[Start of section]

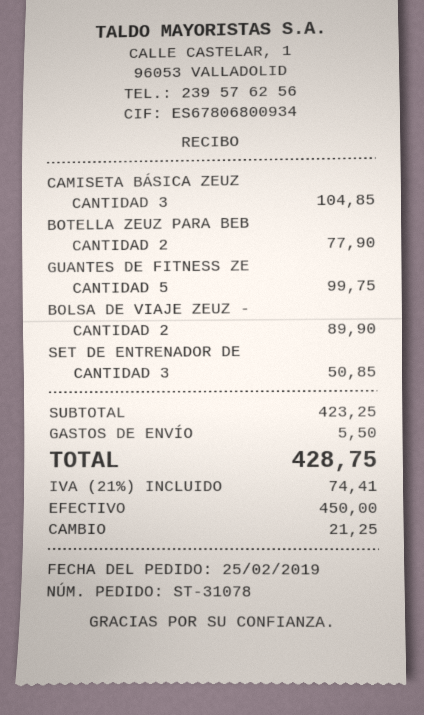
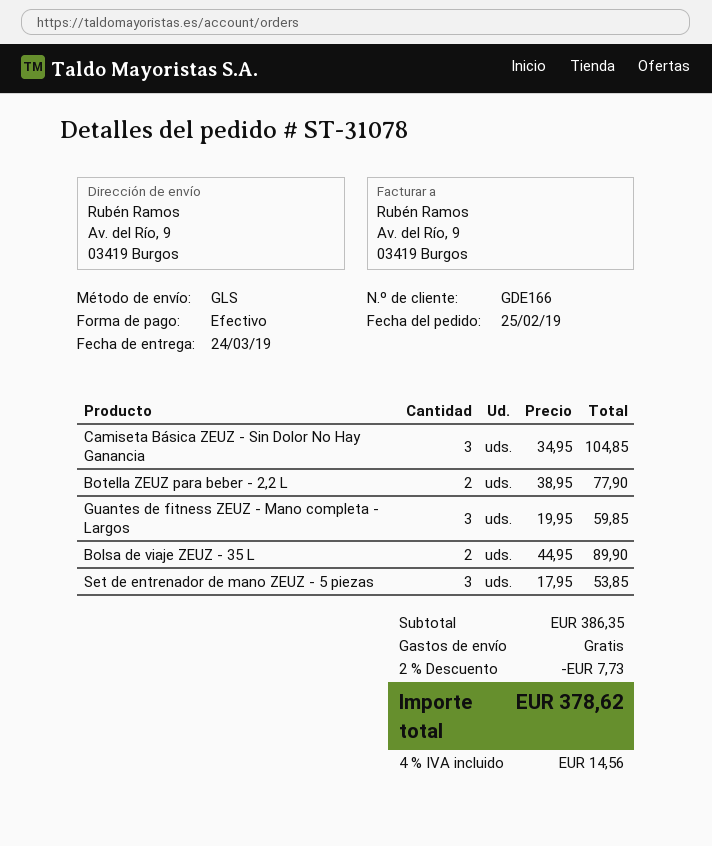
GUANTES DE FITNESS ZE: 5 for 99.75 -> 3 for 59.85
SET DE ENTRENADOR DE: 3 for 50.85 -> 3 for 53.85
subtotal: 423.25 -> 386.35
discount: none -> 2% = 7.73
shipping: 5.50 -> 0.00
tax: 21% = 74.41 -> 4% = 14.56
total: 428.75 -> 378.62

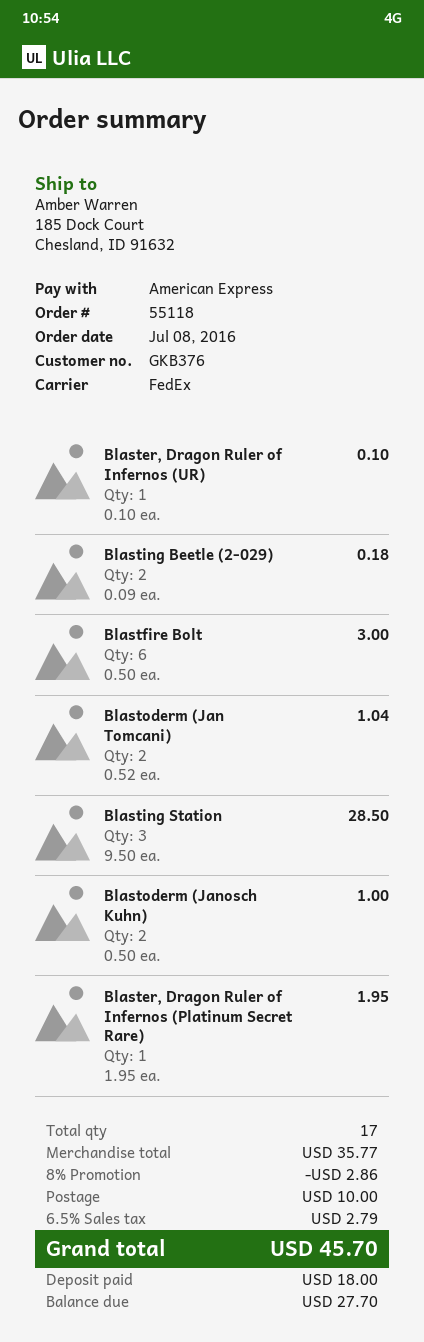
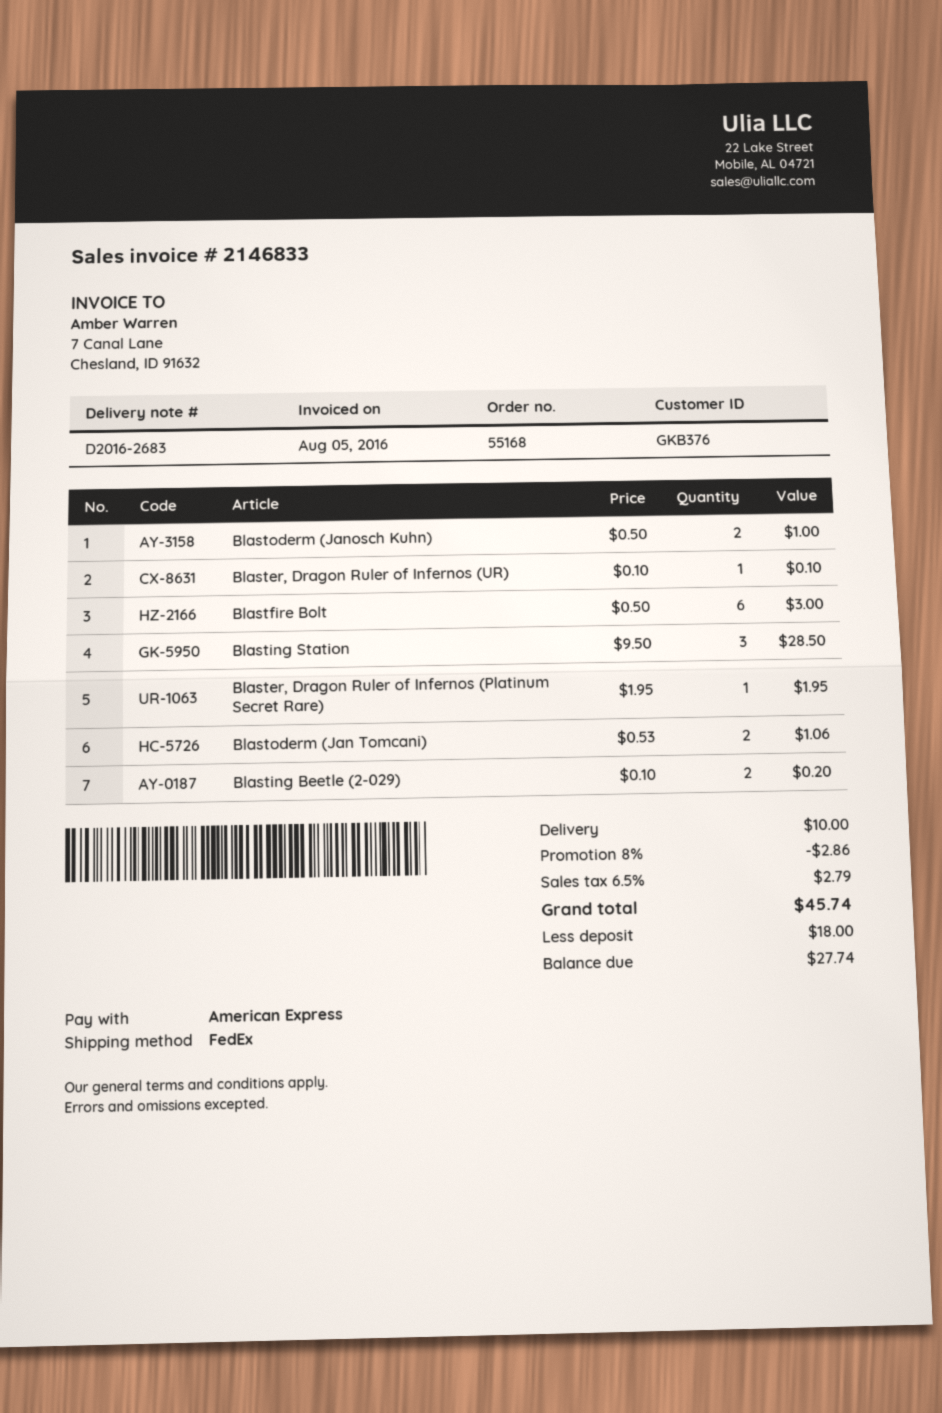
order number: 55118 -> 55168
Blasting Beetle (2-029): 2 x 0.09 = 0.18 -> 2 x 0.10 = 0.20
Blastoderm (Jan Tomcani): 2 x 0.52 = 1.04 -> 2 x 0.53 = 1.06
total: 45.70 -> 45.74
balance: 27.70 -> 27.74

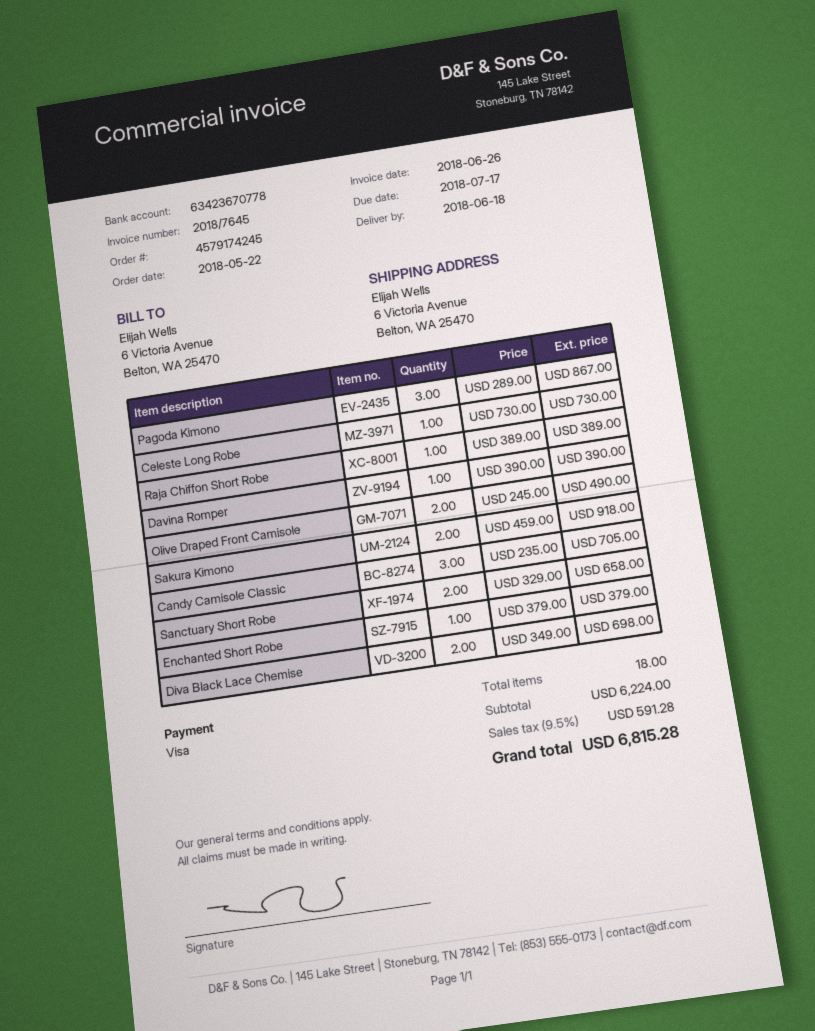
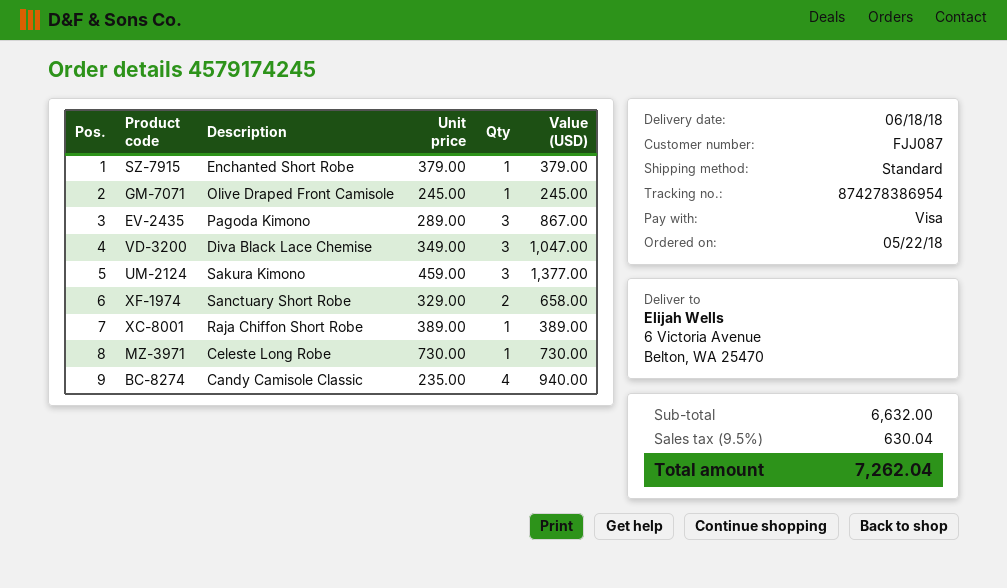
Davina Romper: 1 x 390.00 = 390.00 -> none
Olive Draped Front Camisole: 2 x 245.00 = 490.00 -> 1 x 245.00 = 245.00
Sakura Kimono: 2 x 459.00 = 918.00 -> 3 x 459.00 = 1377.00
Candy Camisole Classic: 3 x 235.00 = 705.00 -> 4 x 235.00 = 940.00
Diva Black Lace Chemise: 2 x 349.00 = 698.00 -> 3 x 349.00 = 1047.00
subtotal: 6224.00 -> 6632.00
tax: 9.5% = 591.28 -> 9.5% = 630.04
total: 6815.28 -> 7262.04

[End of section]

Work task:
Transcribe all of the records exactly, without reproducing their pictures.

Answer section:
GUANTES DE FITNESS ZE: 5 for 99.75 -> 3 for 59.85
SET DE ENTRENADOR DE: 3 for 50.85 -> 3 for 53.85
subtotal: 423.25 -> 386.35
discount: none -> 2% = 7.73
shipping: 5.50 -> 0.00
tax: 21% = 74.41 -> 4% = 14.56
total: 428.75 -> 378.62

order number: 55118 -> 55168
Blasting Beetle (2-029): 2 x 0.09 = 0.18 -> 2 x 0.10 = 0.20
Blastoderm (Jan Tomcani): 2 x 0.52 = 1.04 -> 2 x 0.53 = 1.06
total: 45.70 -> 45.74
balance: 27.70 -> 27.74

Davina Romper: 1 x 390.00 = 390.00 -> none
Olive Draped Front Camisole: 2 x 245.00 = 490.00 -> 1 x 245.00 = 245.00
Sakura Kimono: 2 x 459.00 = 918.00 -> 3 x 459.00 = 1377.00
Candy Camisole Classic: 3 x 235.00 = 705.00 -> 4 x 235.00 = 940.00
Diva Black Lace Chemise: 2 x 349.00 = 698.00 -> 3 x 349.00 = 1047.00
subtotal: 6224.00 -> 6632.00
tax: 9.5% = 591.28 -> 9.5% = 630.04
total: 6815.28 -> 7262.04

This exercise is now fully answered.